| WORK REQUIRED |
For this exercise, restate every line below word for word and drop the images.

Web interface edit records:
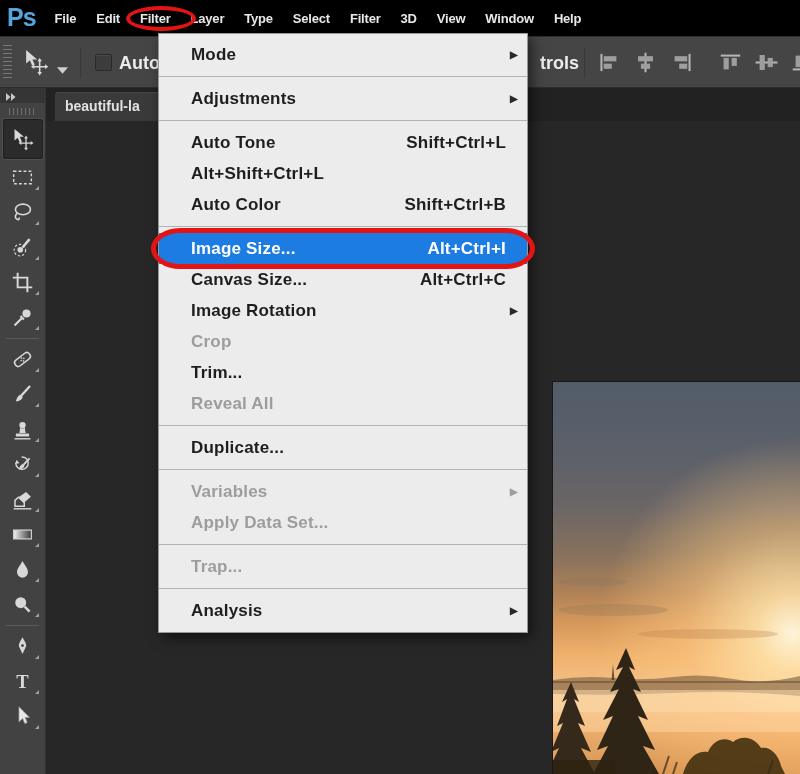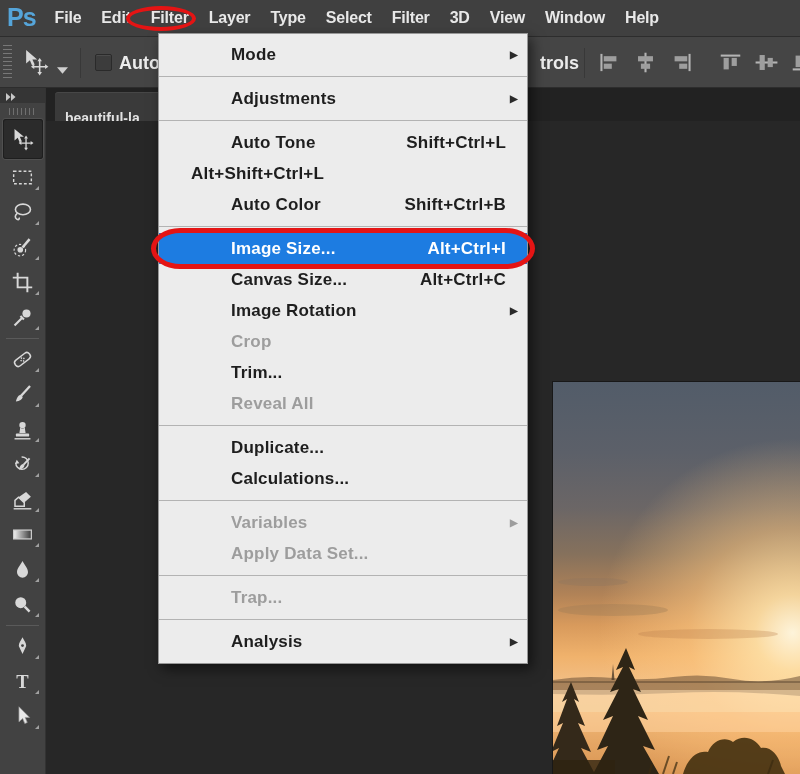--- a/index.html
+++ b/index.html
@@ -4,25 +4,25 @@
 <style>
   * { box-sizing: border-box; margin: 0; padding: 0; }
   html,body { width:800px; height:774px; }
   body {
     position: relative; overflow: hidden;
     background:#272727;
     font-family:"Liberation Sans", sans-serif;
     --annotation-red:#e41414; --menu-highlight-blue:#1d7ce1; --logo-blue:#55a5da;
   }
   
-  .menubar { position:absolute; top:0; left:0; right:0; height:36px; background:#404040;
+  .menubar { position:absolute; top:0; left:0; right:0; height:36px; background:#000000;
              display:flex; align-items:center; z-index:5; }
   .ps-logo { color:var(--logo-blue); font-size:25px; font-weight:bold; letter-spacing:-1px;
              padding:0 9px 2px 7px; }
-  .menu-item { color:#e8e8e8; font-size:16px; font-weight:600; padding:0 10px;
+  .menu-item { color:#e8e8e8; font-size:13px; font-weight:600; padding:0 10px;
                letter-spacing:-0.2px; cursor:default; position:relative; }
   
   .options-bar { position:absolute; top:36px; left:0; right:0; height:52px; background:#454545;
                  border-top:1px solid #2d2d2d; border-bottom:1px solid #2d2d2d; }
   .opt-grip { position:absolute; left:3px; top:8px; width:9px; height:36px;
               background:repeating-linear-gradient(180deg,#787878 0 1.5px,transparent 1.5px 4px); }
   .opt-tool-icon { position:absolute; left:22px; top:12px; width:27px; height:27px; }
   .opt-tool-icon svg { width:27px; height:27px; }
   .opt-caret { position:absolute; left:57px; top:23px; width:11px; height:7px; }
   .opt-caret svg { width:11px; height:7px; }
@@ -47,39 +47,39 @@
           align-items:center; justify-content:center; border-radius:3px; }
   .tool svg { width:23px; height:23px; }
   .tool.selected { background:#2b2b2b; height:40px; box-shadow:inset 0 0 0 1px #1e1e1e, 0 0 0 1px #505050; }
   .tool:not(.selected)::after { content:''; position:absolute; right:4px; bottom:4px;
           border-left:4px solid transparent; border-bottom:4px solid #a0a0a0; }
   .tool-sep { height:1px; background:#5a5a5a; margin:4px 6px; }
   
   .tab-bar { position:absolute; top:88px; left:46px; right:0; height:33px; background:#222; }
   .doc-tab { position:absolute; left:9px; top:4px; height:29px; width:120px; background:#3a3a3a;
              border-radius:3px 3px 0 0; color:#e2e2e2; font-size:14px; font-weight:600;
-             line-height:29px; padding:12px 10px; white-space:nowrap; overflow:hidden;
+             line-height:29px; padding:0 10px; white-space:nowrap; overflow:hidden;
              box-shadow:inset 0 1px 0 rgba(255,255,255,.07); }
   .canvas { position:absolute; top:121px; left:46px; right:0; bottom:0; background:#272727; overflow:hidden; }
   .photo { position:absolute; left:507px; top:261px; right:0; bottom:0; outline:1px solid #181818;
     background:
       radial-gradient(circle at 97% 64%, rgba(255,248,225,.95) 0%, rgba(255,226,168,.85) 11%,
         rgba(255,202,132,.5) 30%, rgba(255,180,110,0) 56%),
       linear-gradient(180deg,#525c69 0%,#5c6069 18%,#6b6666 32%,#86715c 44%,#b08257 54%,
         #d89a5c 62%,#f0b26c 70%,#f3c189 78%,#eec084 84%,#e0a96b 92%,#cf9355 100%);
   }
   .photo svg { position:absolute; inset:0; width:100%; height:100%; }
   
   .dropdown { position:absolute; left:158px; top:33px; width:370px; background:#ececec;
               border:1px solid #979797; box-shadow:4px 5px 12px rgba(0,0,0,.55);
               padding:5px 0 6px; z-index:10; }
   .menu-row { position:relative; height:31px; display:flex; align-items:center;
               padding:0 10px 0 32px; font-size:17px; font-weight:600; color:#1e1e1e;
               letter-spacing:.2px; cursor:default; }
-  .menu-row .label { flex:1; white-space:nowrap;margin-left:40px; }
+  .menu-row .label { flex:1; white-space:nowrap; }
   .menu-row .shortcut { margin-right:11px; white-space:nowrap; }
   .menu-row .submenu-arrow { position:absolute; right:9px; top:10px; font-size:10px; color:#2a2a2a; }
   .menu-row.disabled { color:#9d9d9d; }
   .menu-row.disabled .submenu-arrow { color:#9d9d9d; }
   .menu-row.highlighted { background:var(--menu-highlight-blue); color:#fff;gap:32px; }
   .menu-sep { height:1px; background:#b3b3b3; margin:6px 0; }
   
   .annotation-ring { position:absolute; border:4px solid var(--annotation-red);
                      border-radius:50%; z-index:40; pointer-events:none; }
 </style>
@@ -361,23 +361,20 @@
     <div class="menu-row">
       <span class="label">Trim...</span>
     </div>
     <div class="menu-row disabled">
       <span class="label">Reveal All</span>
     </div>
     <div class="menu-sep"></div>
     <div class="menu-row">
       <span class="label">Duplicate...</span>
     </div>
-    <div class="menu-row">
-      <span class="label">Calculations...</span>
-    </div>
     <div class="menu-sep"></div>
     <div class="menu-row disabled">
       <span class="label">Variables</span>
       <span class="submenu-arrow">▶</span>
     </div>
     <div class="menu-row disabled">
       <span class="label">Apply Data Set...</span>
     </div>
     <div class="menu-sep"></div>
     <div class="menu-row disabled">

| YOUR SOLUTION |
--- a/index.html
+++ b/index.html
@@ -4,25 +4,25 @@
 <style>
   * { box-sizing: border-box; margin: 0; padding: 0; }
   html,body { width:800px; height:774px; }
   body {
     position: relative; overflow: hidden;
     background:#272727;
     font-family:"Liberation Sans", sans-serif;
     --annotation-red:#e41414; --menu-highlight-blue:#1d7ce1; --logo-blue:#55a5da;
   }
   
-  .menubar { position:absolute; top:0; left:0; right:0; height:36px; background:#404040;
+  .menubar { position:absolute; top:0; left:0; right:0; height:36px; background:#000000;
              display:flex; align-items:center; z-index:5; }
   .ps-logo { color:var(--logo-blue); font-size:25px; font-weight:bold; letter-spacing:-1px;
              padding:0 9px 2px 7px; }
-  .menu-item { color:#e8e8e8; font-size:16px; font-weight:600; padding:0 10px;
+  .menu-item { color:#e8e8e8; font-size:13px; font-weight:600; padding:0 10px;
                letter-spacing:-0.2px; cursor:default; position:relative; }
   
   .options-bar { position:absolute; top:36px; left:0; right:0; height:52px; background:#454545;
                  border-top:1px solid #2d2d2d; border-bottom:1px solid #2d2d2d; }
   .opt-grip { position:absolute; left:3px; top:8px; width:9px; height:36px;
               background:repeating-linear-gradient(180deg,#787878 0 1.5px,transparent 1.5px 4px); }
   .opt-tool-icon { position:absolute; left:22px; top:12px; width:27px; height:27px; }
   .opt-tool-icon svg { width:27px; height:27px; }
   .opt-caret { position:absolute; left:57px; top:23px; width:11px; height:7px; }
   .opt-caret svg { width:11px; height:7px; }
@@ -47,39 +47,39 @@
           align-items:center; justify-content:center; border-radius:3px; }
   .tool svg { width:23px; height:23px; }
   .tool.selected { background:#2b2b2b; height:40px; box-shadow:inset 0 0 0 1px #1e1e1e, 0 0 0 1px #505050; }
   .tool:not(.selected)::after { content:''; position:absolute; right:4px; bottom:4px;
           border-left:4px solid transparent; border-bottom:4px solid #a0a0a0; }
   .tool-sep { height:1px; background:#5a5a5a; margin:4px 6px; }
   
   .tab-bar { position:absolute; top:88px; left:46px; right:0; height:33px; background:#222; }
   .doc-tab { position:absolute; left:9px; top:4px; height:29px; width:120px; background:#3a3a3a;
              border-radius:3px 3px 0 0; color:#e2e2e2; font-size:14px; font-weight:600;
-             line-height:29px; padding:12px 10px; white-space:nowrap; overflow:hidden;
+             line-height:29px; padding:0 10px; white-space:nowrap; overflow:hidden;
              box-shadow:inset 0 1px 0 rgba(255,255,255,.07); }
   .canvas { position:absolute; top:121px; left:46px; right:0; bottom:0; background:#272727; overflow:hidden; }
   .photo { position:absolute; left:507px; top:261px; right:0; bottom:0; outline:1px solid #181818;
     background:
       radial-gradient(circle at 97% 64%, rgba(255,248,225,.95) 0%, rgba(255,226,168,.85) 11%,
         rgba(255,202,132,.5) 30%, rgba(255,180,110,0) 56%),
       linear-gradient(180deg,#525c69 0%,#5c6069 18%,#6b6666 32%,#86715c 44%,#b08257 54%,
         #d89a5c 62%,#f0b26c 70%,#f3c189 78%,#eec084 84%,#e0a96b 92%,#cf9355 100%);
   }
   .photo svg { position:absolute; inset:0; width:100%; height:100%; }
   
   .dropdown { position:absolute; left:158px; top:33px; width:370px; background:#ececec;
               border:1px solid #979797; box-shadow:4px 5px 12px rgba(0,0,0,.55);
               padding:5px 0 6px; z-index:10; }
   .menu-row { position:relative; height:31px; display:flex; align-items:center;
               padding:0 10px 0 32px; font-size:17px; font-weight:600; color:#1e1e1e;
               letter-spacing:.2px; cursor:default; }
-  .menu-row .label { flex:1; white-space:nowrap;margin-left:40px; }
+  .menu-row .label { flex:1; white-space:nowrap; }
   .menu-row .shortcut { margin-right:11px; white-space:nowrap; }
   .menu-row .submenu-arrow { position:absolute; right:9px; top:10px; font-size:10px; color:#2a2a2a; }
   .menu-row.disabled { color:#9d9d9d; }
   .menu-row.disabled .submenu-arrow { color:#9d9d9d; }
   .menu-row.highlighted { background:var(--menu-highlight-blue); color:#fff;gap:32px; }
   .menu-sep { height:1px; background:#b3b3b3; margin:6px 0; }
   
   .annotation-ring { position:absolute; border:4px solid var(--annotation-red);
                      border-radius:50%; z-index:40; pointer-events:none; }
 </style>
@@ -361,23 +361,20 @@
     <div class="menu-row">
       <span class="label">Trim...</span>
     </div>
     <div class="menu-row disabled">
       <span class="label">Reveal All</span>
     </div>
     <div class="menu-sep"></div>
     <div class="menu-row">
       <span class="label">Duplicate...</span>
     </div>
-    <div class="menu-row">
-      <span class="label">Calculations...</span>
-    </div>
     <div class="menu-sep"></div>
     <div class="menu-row disabled">
       <span class="label">Variables</span>
       <span class="submenu-arrow">▶</span>
     </div>
     <div class="menu-row disabled">
       <span class="label">Apply Data Set...</span>
     </div>
     <div class="menu-sep"></div>
     <div class="menu-row disabled">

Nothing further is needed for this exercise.